EXERCISE INSTRUCTIONS ▸
From the line containing "total: 117.15 -> 137.10" to the final line of the entries, copy each line exactly. Pictures stay out.

INFORMATION PROVIDED ▸
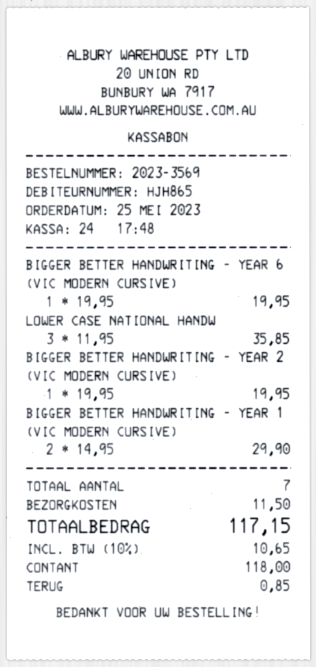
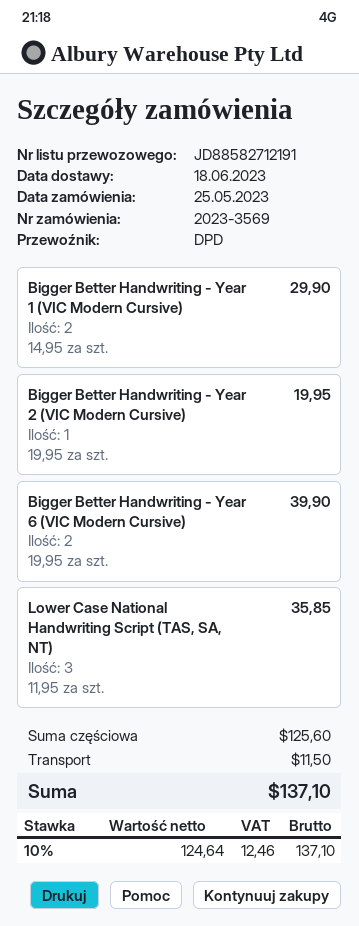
BIGGER BETTER HANDWRITING - YEAR 6 (VIC MODERN CURSIVE): 1 x 19.95 = 19.95 -> 2 x 19.95 = 39.90
tax: 10% = 10.65 -> 10% = 12.46
total: 117.15 -> 137.10

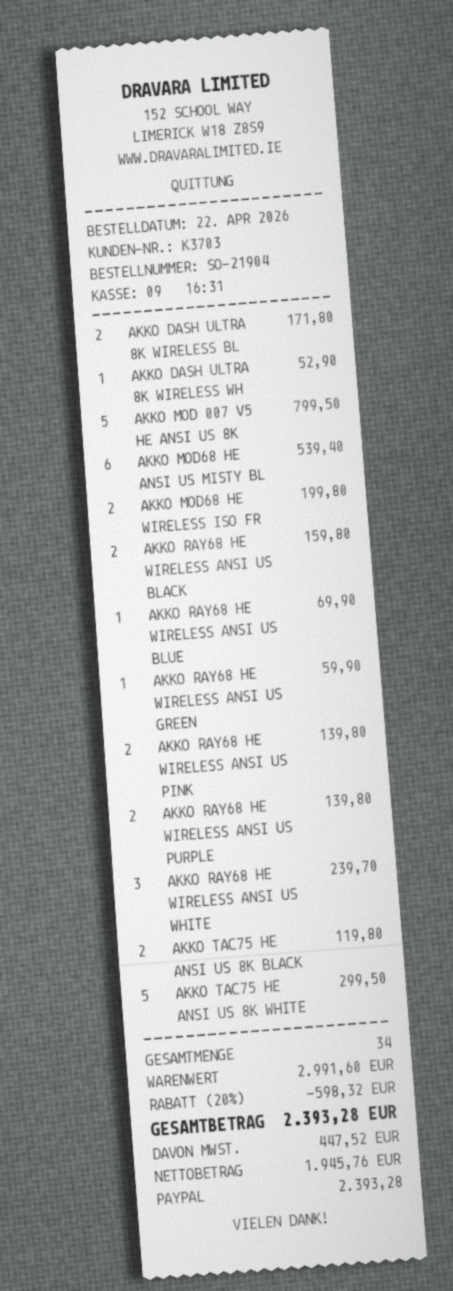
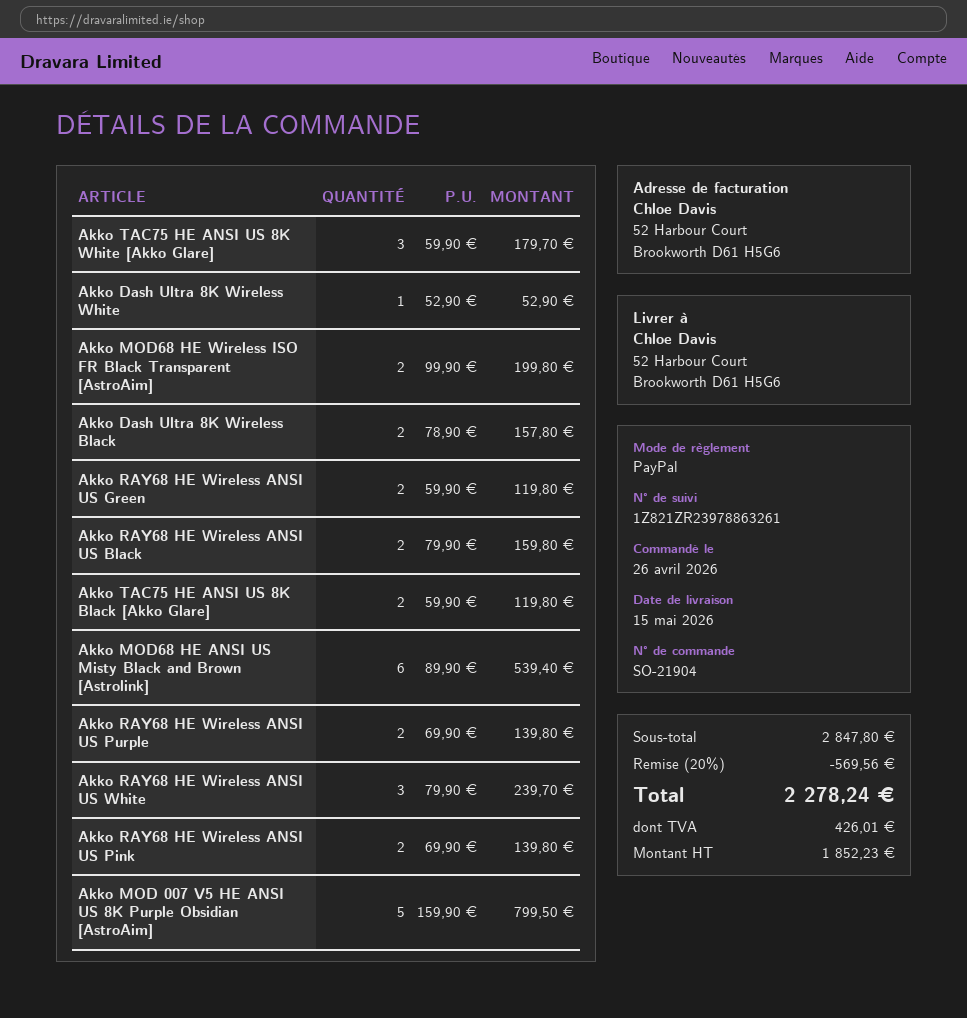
order date: 2026-04-22 -> 2026-04-26
AKKO DASH ULTRA 8K WIRELESS BL: 2 for 171.80 -> 2 for 157.80
AKKO RAY68 HE WIRELESS ANSI US BLUE: 1 for 69.90 -> none
AKKO RAY68 HE WIRELESS ANSI US GREEN: 1 for 59.90 -> 2 for 119.80
AKKO TAC75 HE ANSI US 8K WHITE: 5 for 299.50 -> 3 for 179.70
subtotal: 2991.60 -> 2847.80
discount: 20% = 598.32 -> 20% = 569.56
net: 1945.76 -> 1852.23
tax: 447.52 -> 426.01
total: 2393.28 -> 2278.24

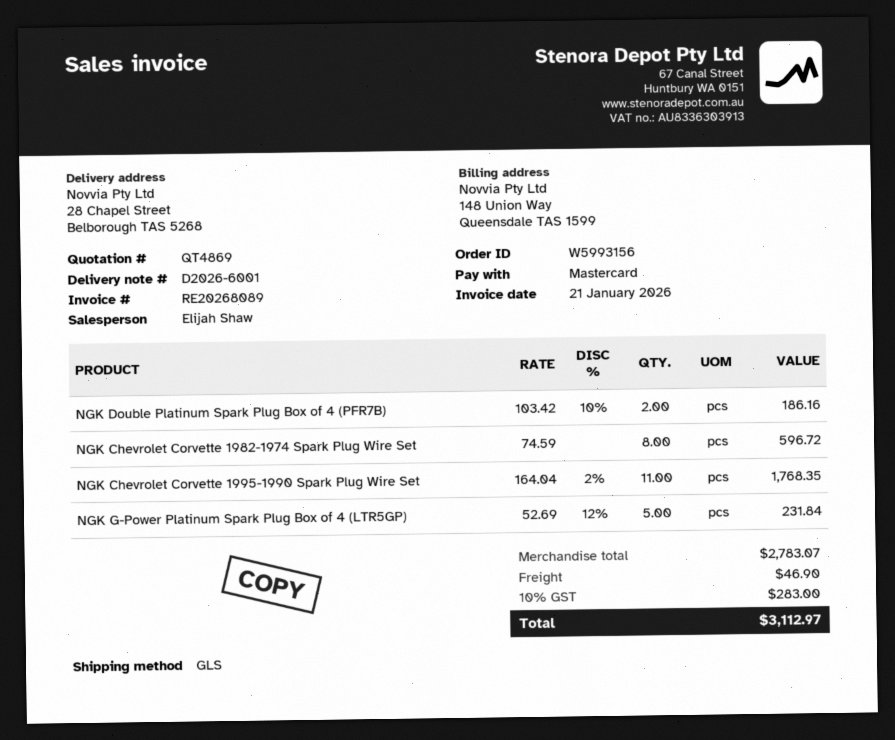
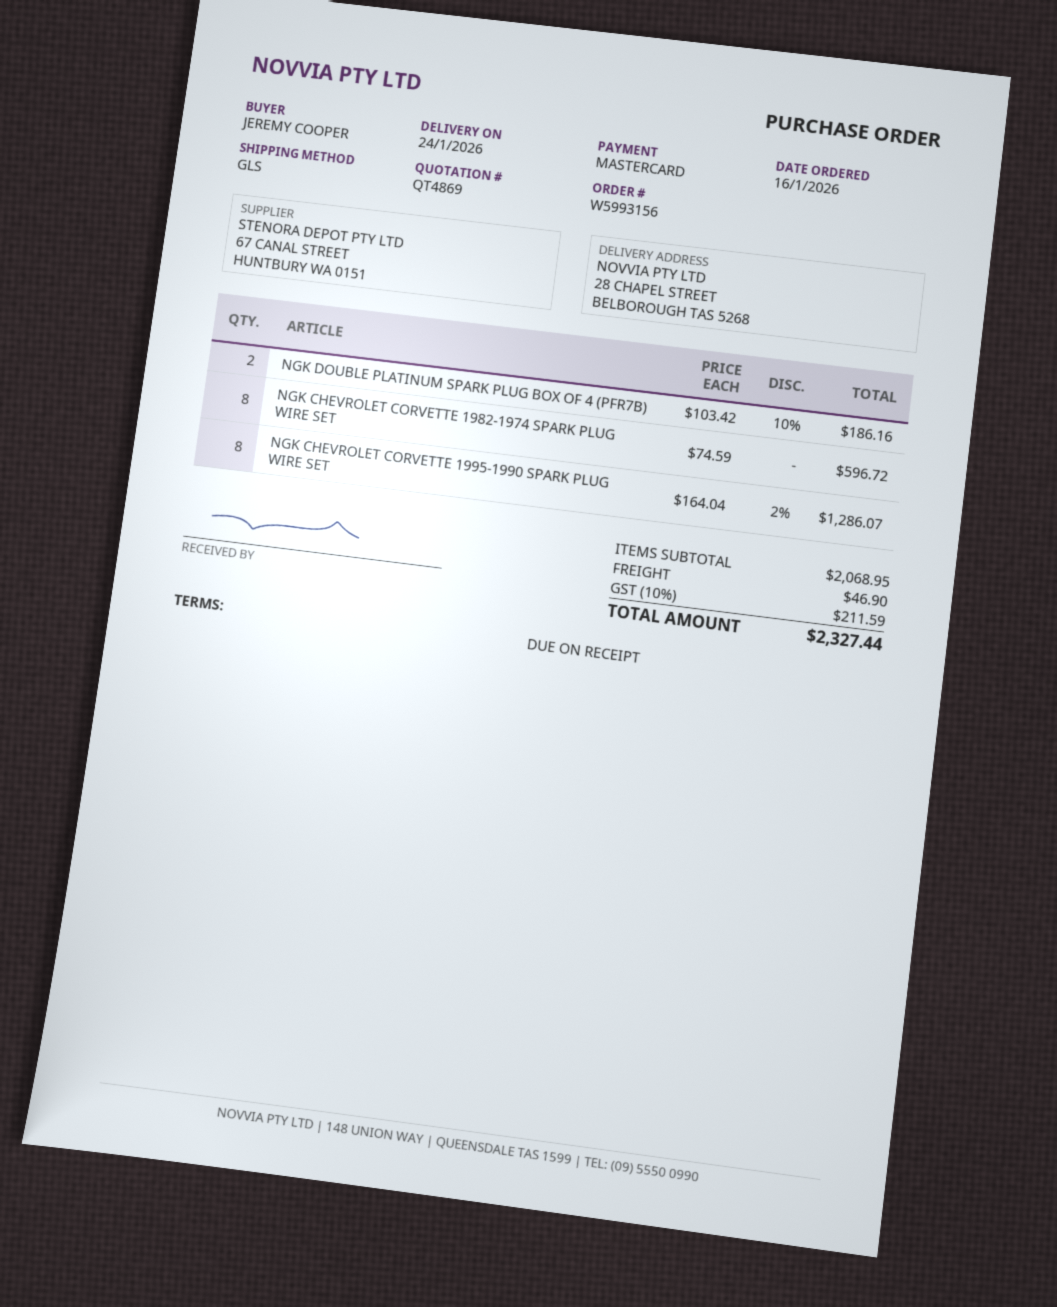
NGK Chevrolet Corvette 1995-1990 Spark Plug Wire Set: 11 x 164.04 - 2% = 1768.35 -> 8 x 164.04 - 2% = 1286.07
NGK G-Power Platinum Spark Plug Box of 4 (LTR5GP): 5 x 52.69 - 12% = 231.84 -> none
subtotal: 2783.07 -> 2068.95
tax: 10% = 283.00 -> 10% = 211.59
total: 3112.97 -> 2327.44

EXERCISE RESPONSE ▸
total: 117.15 -> 137.10

order date: 2026-04-22 -> 2026-04-26
AKKO DASH ULTRA 8K WIRELESS BL: 2 for 171.80 -> 2 for 157.80
AKKO RAY68 HE WIRELESS ANSI US BLUE: 1 for 69.90 -> none
AKKO RAY68 HE WIRELESS ANSI US GREEN: 1 for 59.90 -> 2 for 119.80
AKKO TAC75 HE ANSI US 8K WHITE: 5 for 299.50 -> 3 for 179.70
subtotal: 2991.60 -> 2847.80
discount: 20% = 598.32 -> 20% = 569.56
net: 1945.76 -> 1852.23
tax: 447.52 -> 426.01
total: 2393.28 -> 2278.24

NGK Chevrolet Corvette 1995-1990 Spark Plug Wire Set: 11 x 164.04 - 2% = 1768.35 -> 8 x 164.04 - 2% = 1286.07
NGK G-Power Platinum Spark Plug Box of 4 (LTR5GP): 5 x 52.69 - 12% = 231.84 -> none
subtotal: 2783.07 -> 2068.95
tax: 10% = 283.00 -> 10% = 211.59
total: 3112.97 -> 2327.44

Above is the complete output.